* Exercise requirements: Counting only lines that contain "Leggio", state the total found in the material below. Add nothing else.

┄┄┄┄┄┄

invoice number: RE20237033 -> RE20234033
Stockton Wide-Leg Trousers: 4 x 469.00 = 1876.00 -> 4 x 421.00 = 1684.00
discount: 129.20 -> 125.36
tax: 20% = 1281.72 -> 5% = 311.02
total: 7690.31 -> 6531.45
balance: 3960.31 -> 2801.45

┄┄┄┄┄┄

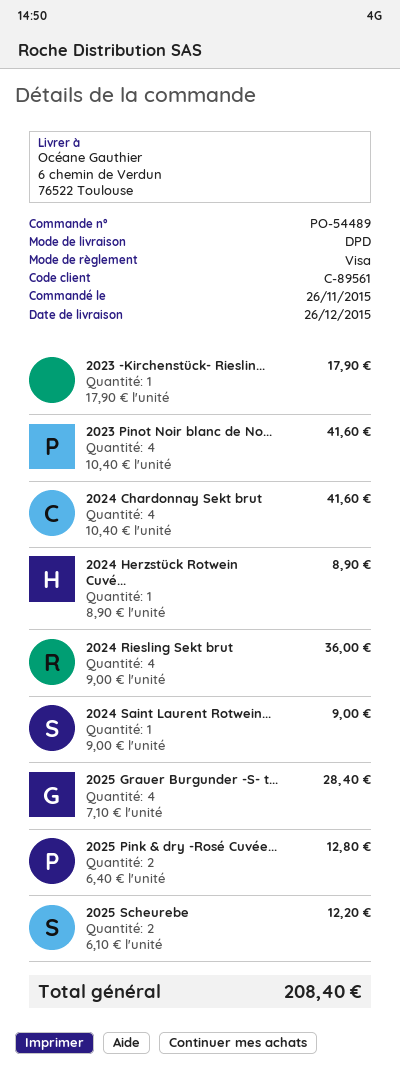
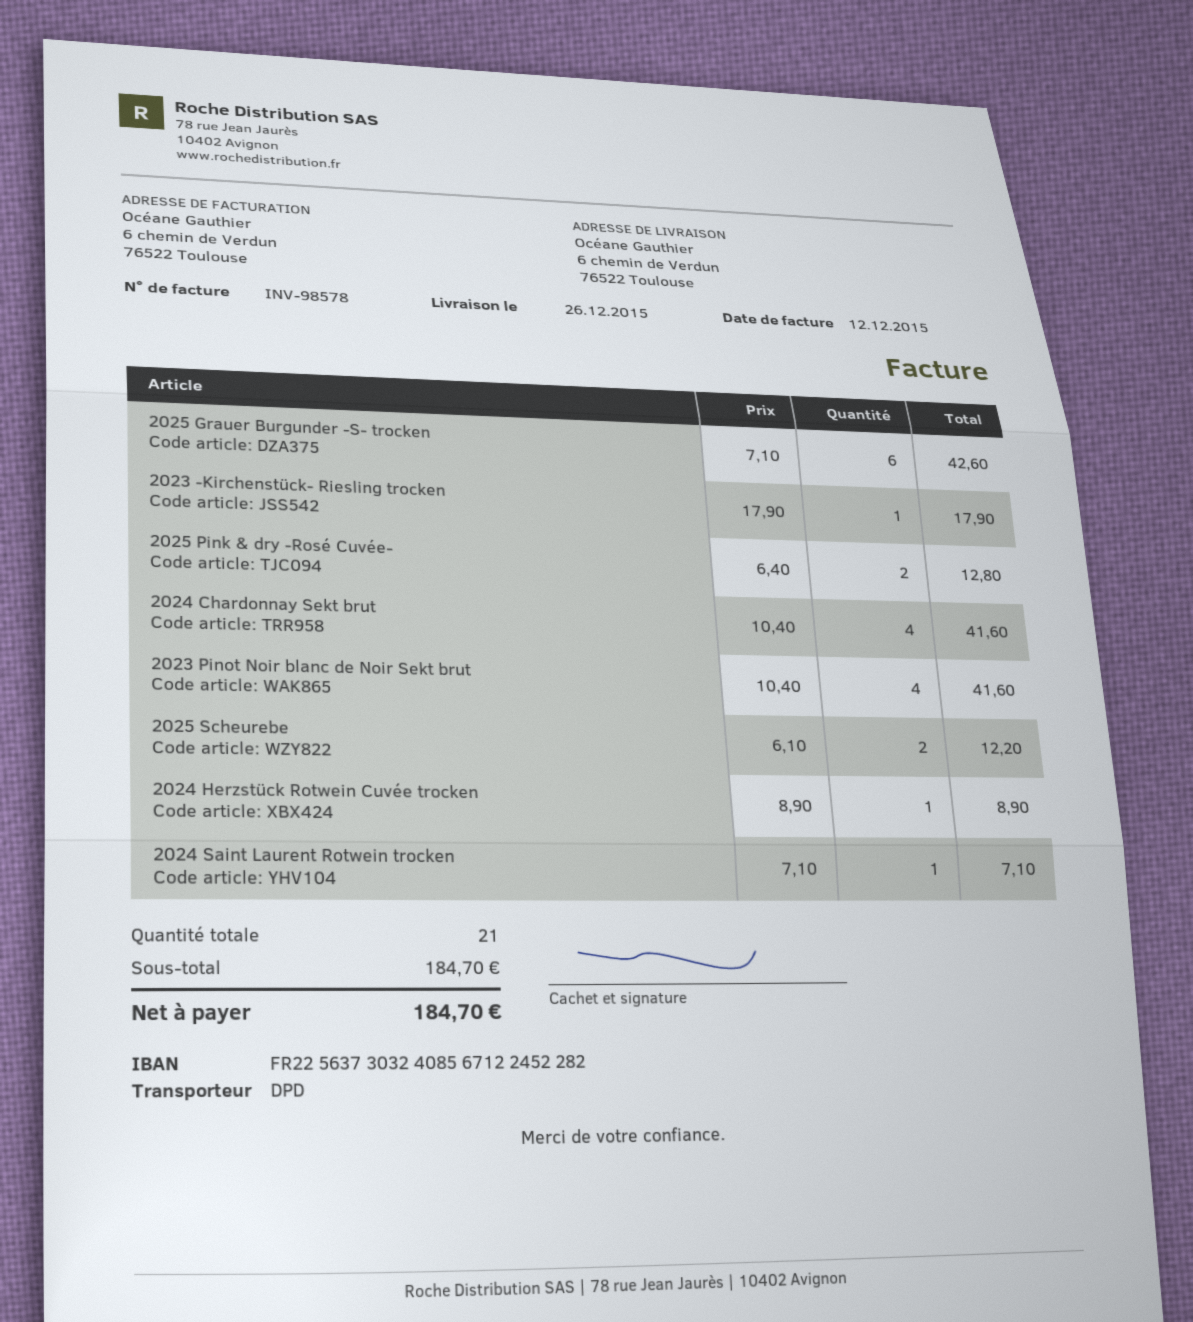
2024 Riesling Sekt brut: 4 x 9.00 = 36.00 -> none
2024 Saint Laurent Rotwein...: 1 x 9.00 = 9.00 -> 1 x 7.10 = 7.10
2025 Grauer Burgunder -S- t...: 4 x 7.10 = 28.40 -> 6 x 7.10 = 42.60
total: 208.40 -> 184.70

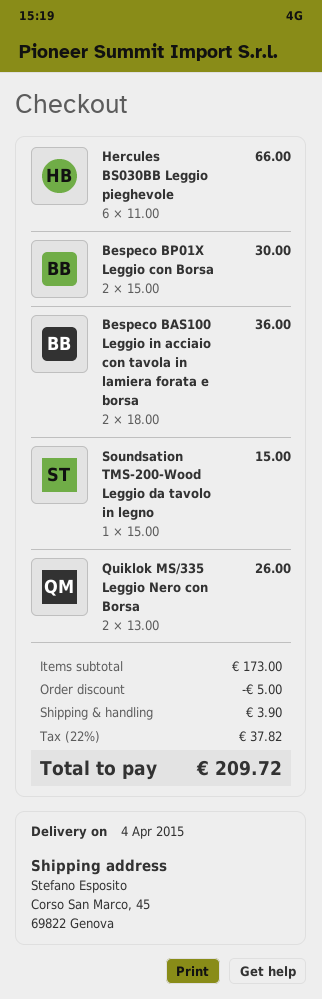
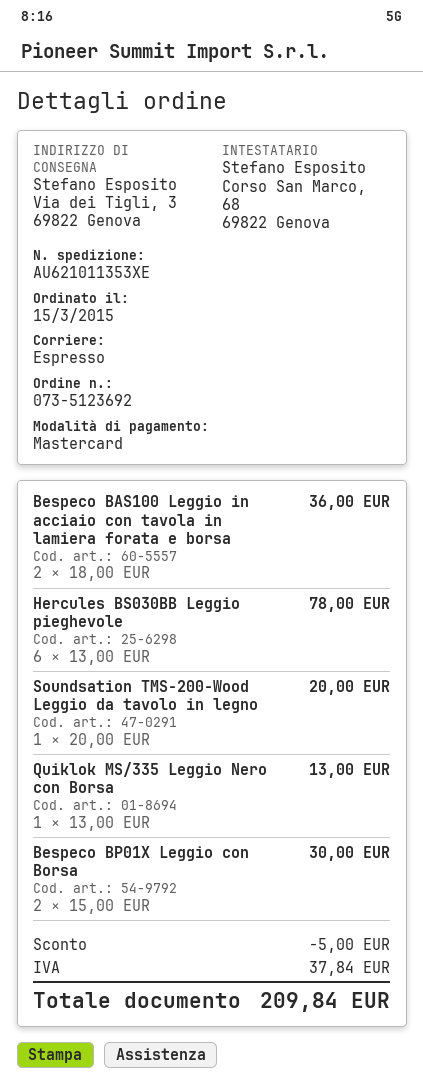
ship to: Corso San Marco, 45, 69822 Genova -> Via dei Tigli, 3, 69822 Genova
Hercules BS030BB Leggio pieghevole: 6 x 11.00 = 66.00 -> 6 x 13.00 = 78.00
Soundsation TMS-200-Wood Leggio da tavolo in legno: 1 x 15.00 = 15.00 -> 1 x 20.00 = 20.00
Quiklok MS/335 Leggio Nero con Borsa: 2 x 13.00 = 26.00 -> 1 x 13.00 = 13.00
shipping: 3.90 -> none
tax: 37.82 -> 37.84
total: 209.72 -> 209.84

┄┄┄┄┄┄

* Result: 3